Sophomore+Isaac+Marlowe+competes+at+the+Region+5-AAAAA+Championship.+Marlowe+led+the+team%2C+placing+ninth+with+a+time+of+17%3A47.+The+Knights+placed+third.+Marlowe+also+led+the+Knights+at+the+5A+State+Championship%3B+the+team+placed+25th.
Allen Clinton
Sophomore Isaac Marlowe competes at the Region 5-AAAAA Championship. Marlowe led the team, placing ninth with a time of 17:47. The Knights placed third. Marlowe also led the Knights at the 5A State Championship; the team placed 25th.

The boys cross country team finished the regular season on a high note, placing third at the GHSA Region 5-AAAAA Championship. Despite a disappointing 25th place finish at the 5A State Championship, coach Josh Washington is proud of his team’s mental fortitude throughout both events. 

“The guys stepped up to that challenge at region, finishing third in one of the most competitive regions in the state is incredible,” Washington said. “I’m very proud of our individual performances at state because of the improvement I saw. We ran that course very early in the season, and when you compare the guys’ times from this go-around to a few months ago, everyone improved, from three to five seconds, to big personal records of 20-30 seconds.” 

Absences to athletes on the team due to suspension and injury towards the final stretch of the season were unexpected hurdles the group faced. However, coach Jeff Cramer believes underclassmen on his team stepped up to help the team reach state. 

“This team has learned to accept adversity this year, even though we had things happen that we knew would hinder the overall team performance, our younger guys realized that doesn’t mean you have to lower your individual level,” Cramer said. “Some of our freshmen began to over train to get a whole lot better a whole lot faster, in compensation of losing some of the older guys. I think it was really important when we sat some of them down and told them they’re already really good runners, and that the key to increased times was mental fortitude, not physical. I feel a big turning point for this team is when they realized that and banded together, running as a team.” 

Sophomore Isaac Marlowe led the Knights at the state meet with a time of 17:29 placing 62nd.

“I feel pretty good about my performance, but I’m more proud of how our other guys stepped up,” Marlowe said. “There were some guys who aren’t usually running all the meets that were able to push themselves and really stepped up. The fight and want from this group really showed when a lot of the guys were setting huge new personal records at the state tournament, one of our hardest courses.” 

Cramer said the team’s roster flexibility played a crucial role towards the end of the season. 

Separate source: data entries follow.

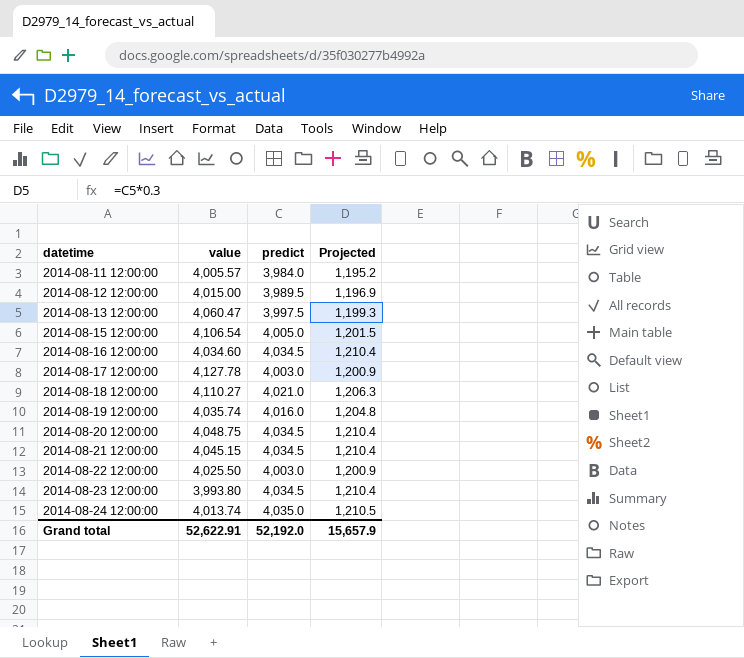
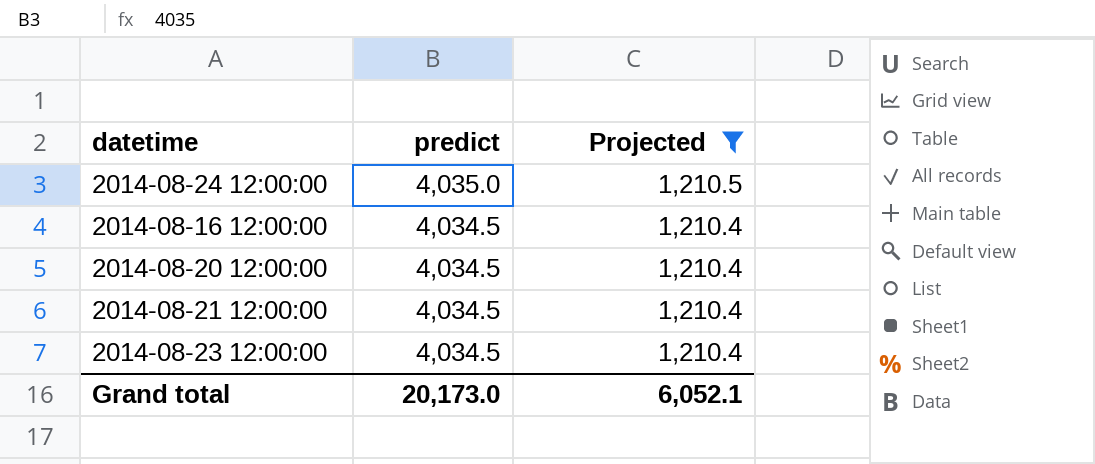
filter: none -> Projected >= 1,210.4
row order: datetime ascending -> predict descending
column value | position: 2 -> none
Grand total | predict: 52,192.0 -> 20,173.0
Grand total | Projected: 15,657.9 -> 6,052.1

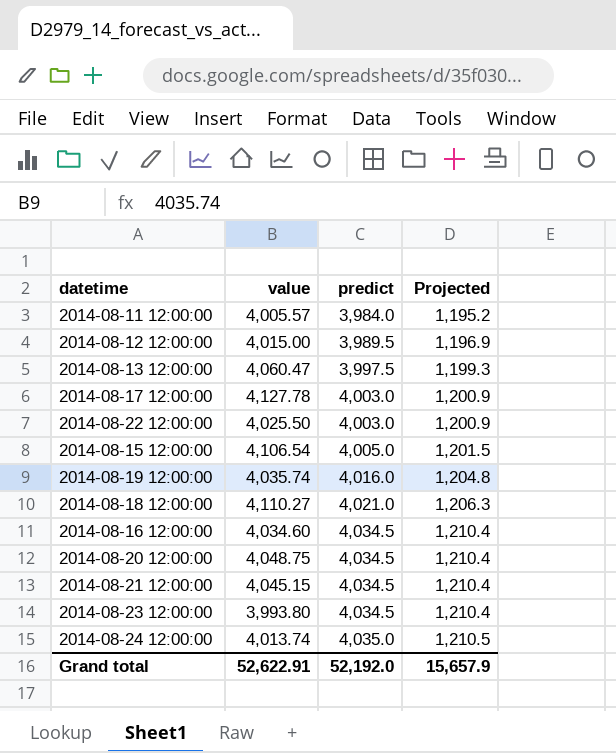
filter: Projected >= 1,210.4 -> none
row order: predict descending -> predict ascending
column value | position: none -> 2
Grand total | predict: 20,173.0 -> 52,192.0
Grand total | Projected: 6,052.1 -> 15,657.9

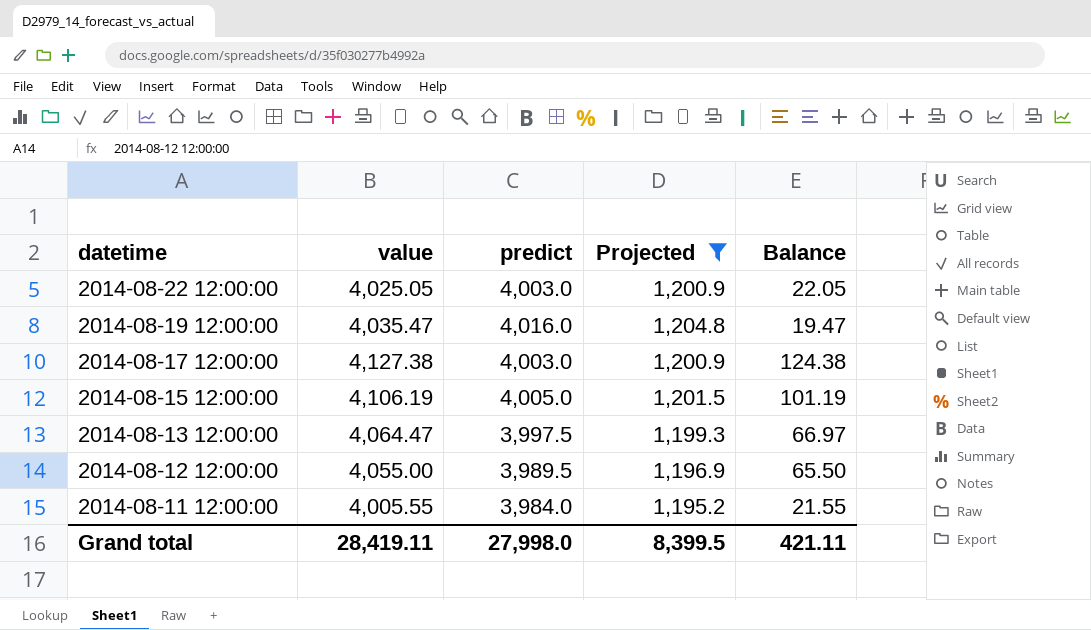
filter: none -> Projected <= 1,204.8
row order: predict ascending -> datetime descending
column Balance | formula: none -> [value] - [predict]
2014-08-22 12:00:00 | value: 4,025.50 -> 4,025.05
2014-08-19 12:00:00 | value: 4,035.74 -> 4,035.47
2014-08-17 12:00:00 | value: 4,127.78 -> 4,127.38
2014-08-15 12:00:00 | value: 4,106.54 -> 4,106.19
2014-08-13 12:00:00 | value: 4,060.47 -> 4,064.47
2014-08-12 12:00:00 | value: 4,015.00 -> 4,055.00
2014-08-11 12:00:00 | value: 4,005.57 -> 4,005.55
Grand total | value: 52,622.91 -> 28,419.11
Grand total | predict: 52,192.0 -> 27,998.0
Grand total | Projected: 15,657.9 -> 8,399.5

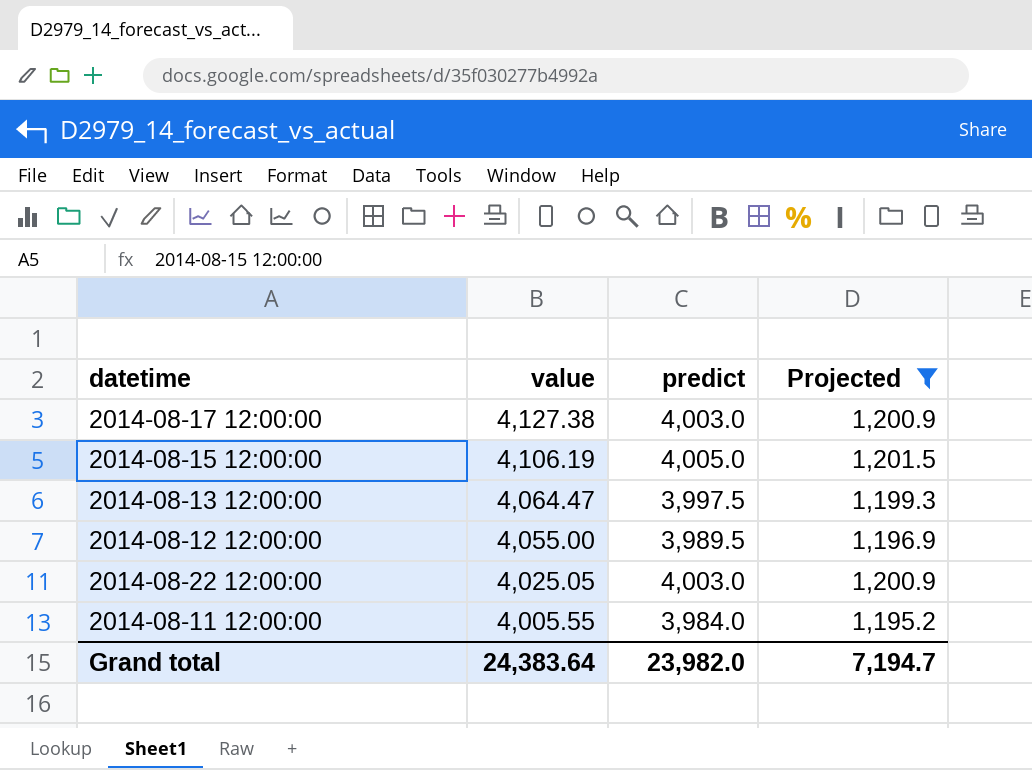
row order: datetime descending -> value descending
column Balance | formula: [value] - [predict] -> none
row 2014-08-19 12:00:00: 4,035.47 | 4,016.0 | 1,204.8 | 19.47 -> none
Grand total | value: 28,419.11 -> 24,383.64
Grand total | predict: 27,998.0 -> 23,982.0
Grand total | Projected: 8,399.5 -> 7,194.7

“The team has always had about ten to twelve runners that run really similar times,” Cramer said. “Compared to the girls team which has a big gap between the runners, the guys are really able to adapt well to absences, and it’s one reason I think it’s been easier for them to adapt to injuries and other instances to their teammates. It was really helpful for us as the season dragged on.”  

Sophomore Carter Stieding said he saw a shift in attitude from the start of the season.  

“We definitely had a point where a lot of people were kinda slacking, but we’ve really started to pick it up,” Stieding said. “Will [Adams], for example, is only [a]  freshman, ran an 18:50 at the start of the year, and now he’s running an 18:10. People throughout the team really started focusing on improving their running.” 

Coach Khaalidah Miller agrees that the team’s shift in mentality helped contribute to more success.

“The team’s mindset really improved,” Miller said. “When I first got out here, it seemed like everybody was just kind of going with the flow, but I’ve seen a switch flip for them. They’re more competitive now, pushing each other, and putting in extra work to beat people we had previously lost to.” 

Washington believes the team will come back stronger next year with its returning athletes. 

“I think the team now believes in themselves more; they know speaking things into existence is real,” Washington said. “If you are able to put in the work, if you are able to keep going, even when you want to stop, you will surprise yourself, and I think the guys, and I as a coach, learned that this year. I have no doubt we’ll be back better prepared, physically and mentally, next year.”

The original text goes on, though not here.